The Janssen Pharmaceutical Companies of Johnson & Johnson have announced new data that show considerable improvements in long-term patient-reported outcomes (PRO) in patients with psoriasis switched to TREMFYA® (guselkumab) after an initial inadequate response to adalimumab.
In addition, PRO measurement tools such as the Psoriasis Symptom and Sign Diary (PSSD) may provide a more accurate representation of the impact of psoriasis on the patient in comparison to current clinical measurement tools. These long-term findings from the Phase III VOYAGE 1 & 2 clinical trial programmes are part of six abstracts Janssen presented today at the European Academy of Dermatology and Venereology (EADV) 2018 Congress in Paris, France.

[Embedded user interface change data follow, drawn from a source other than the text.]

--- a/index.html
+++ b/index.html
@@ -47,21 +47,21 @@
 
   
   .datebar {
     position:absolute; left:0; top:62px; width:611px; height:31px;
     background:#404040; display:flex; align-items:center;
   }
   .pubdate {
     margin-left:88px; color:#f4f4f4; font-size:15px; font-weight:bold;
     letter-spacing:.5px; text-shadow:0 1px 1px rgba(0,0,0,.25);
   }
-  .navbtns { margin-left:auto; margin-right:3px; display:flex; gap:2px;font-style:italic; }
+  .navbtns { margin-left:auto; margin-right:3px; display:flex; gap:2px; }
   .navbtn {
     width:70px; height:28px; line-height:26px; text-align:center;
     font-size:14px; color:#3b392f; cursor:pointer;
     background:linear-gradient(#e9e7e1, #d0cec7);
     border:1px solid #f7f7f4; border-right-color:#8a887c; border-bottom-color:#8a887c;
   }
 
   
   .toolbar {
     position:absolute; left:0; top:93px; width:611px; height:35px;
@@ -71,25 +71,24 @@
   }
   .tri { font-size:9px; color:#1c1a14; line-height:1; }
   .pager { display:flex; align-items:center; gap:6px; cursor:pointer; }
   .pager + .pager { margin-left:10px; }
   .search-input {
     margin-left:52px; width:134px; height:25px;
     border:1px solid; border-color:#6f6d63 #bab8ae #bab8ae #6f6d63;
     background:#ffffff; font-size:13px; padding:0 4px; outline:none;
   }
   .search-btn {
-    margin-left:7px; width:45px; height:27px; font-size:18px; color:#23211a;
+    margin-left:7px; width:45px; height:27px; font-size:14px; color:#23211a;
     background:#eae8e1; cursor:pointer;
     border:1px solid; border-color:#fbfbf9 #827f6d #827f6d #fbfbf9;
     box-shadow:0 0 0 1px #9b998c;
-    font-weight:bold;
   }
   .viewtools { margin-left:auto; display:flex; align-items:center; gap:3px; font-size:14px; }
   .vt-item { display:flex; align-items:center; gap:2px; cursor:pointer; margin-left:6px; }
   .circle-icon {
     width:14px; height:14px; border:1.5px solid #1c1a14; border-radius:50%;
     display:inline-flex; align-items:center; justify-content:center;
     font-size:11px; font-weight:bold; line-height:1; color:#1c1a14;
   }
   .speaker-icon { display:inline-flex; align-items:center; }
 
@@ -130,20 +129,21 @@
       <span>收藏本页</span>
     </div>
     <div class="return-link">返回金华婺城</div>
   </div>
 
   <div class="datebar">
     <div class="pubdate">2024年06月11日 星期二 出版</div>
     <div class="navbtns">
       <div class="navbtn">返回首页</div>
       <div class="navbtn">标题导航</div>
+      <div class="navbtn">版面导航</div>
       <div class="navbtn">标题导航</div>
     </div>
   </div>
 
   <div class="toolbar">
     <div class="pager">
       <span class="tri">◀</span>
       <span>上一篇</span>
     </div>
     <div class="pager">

Study findings showed a switch to guselkumab at Week 28, after an inadequate response to Humira® (adalimumab), led to a sustained improvement in patient reported outcomes in both the PSSD and DLQI (Dermatology Life Quality Index) score at Week 100. The proportion of patients with a PSSD score of 0, i.e. no impact of psoriasis on quality of life, increased from 4.2% and 1.1% at Week 28, to 32.6% and 18.0% at Week 100, for symptoms and signs respectively. The proportion of patients with a DLQI score of 0 to 1 (i.e. no impact on patient quality of life) increased from 14.4% at Week 28 to 65.3% at Week 100, showing that guselkumab is consistently able to positively impact patient well-being.
Further data presented at EADV 2018 demonstrated that PRO tools are redefining treatment goals from the patient’s perspective. A symptom-free status on PSSD was shown to be associated with greater improvements in health-related quality of life (HRQoL) than a PASI 100 response for patients with moderate to severe psoriasis.

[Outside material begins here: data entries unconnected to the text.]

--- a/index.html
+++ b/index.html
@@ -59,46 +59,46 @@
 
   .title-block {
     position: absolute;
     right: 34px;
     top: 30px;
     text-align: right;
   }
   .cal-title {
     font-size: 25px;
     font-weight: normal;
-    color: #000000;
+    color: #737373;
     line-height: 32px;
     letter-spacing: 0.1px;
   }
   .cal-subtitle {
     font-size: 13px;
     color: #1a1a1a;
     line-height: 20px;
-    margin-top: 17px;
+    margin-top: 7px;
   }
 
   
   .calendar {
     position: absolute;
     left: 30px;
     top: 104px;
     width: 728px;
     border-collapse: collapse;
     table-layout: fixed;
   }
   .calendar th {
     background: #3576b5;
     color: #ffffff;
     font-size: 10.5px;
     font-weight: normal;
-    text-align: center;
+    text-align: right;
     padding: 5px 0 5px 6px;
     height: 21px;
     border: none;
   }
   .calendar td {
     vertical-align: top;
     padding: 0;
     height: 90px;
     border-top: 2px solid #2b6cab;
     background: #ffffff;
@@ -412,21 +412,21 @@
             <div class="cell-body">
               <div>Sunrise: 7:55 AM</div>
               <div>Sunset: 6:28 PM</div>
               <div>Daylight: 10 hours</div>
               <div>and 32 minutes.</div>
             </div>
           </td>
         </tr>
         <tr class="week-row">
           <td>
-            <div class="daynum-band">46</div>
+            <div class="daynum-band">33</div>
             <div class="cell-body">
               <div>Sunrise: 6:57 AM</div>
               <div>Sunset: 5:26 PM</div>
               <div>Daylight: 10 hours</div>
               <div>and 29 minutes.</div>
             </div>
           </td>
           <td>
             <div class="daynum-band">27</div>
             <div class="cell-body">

During clinical development, guselkumab was generally tolerated by patients with psoriasis. The very common and common adverse events associated with guselkumab are as follows: upper respiratory infection and arthralgia, diarrhoea, gastroenteritis, headache, herpes simplex infections, injection site erythema, tinea infections and urticaria. Injection site pain has been reported as an uncommon adverse event. In the clinical studies, the types of adverse events reported remained generally consistent through 100 weeks of treatment.
Dr Jaime Oliver, Medical Lead for Immunology in EMEA, Janssen Biologics B.V. said: “The data presented at EADV highlights Janssen’s commitment to developing effective treatments that translate into real-term positive outcomes for patients. This long-term data not only demonstrates the potential for guselkumab to improve psoriasis signs and symptoms which matter most to patients, but also shows the significance of PRO measurement tools when it comes to improving the quality of life for patients living with this debilitating condition.”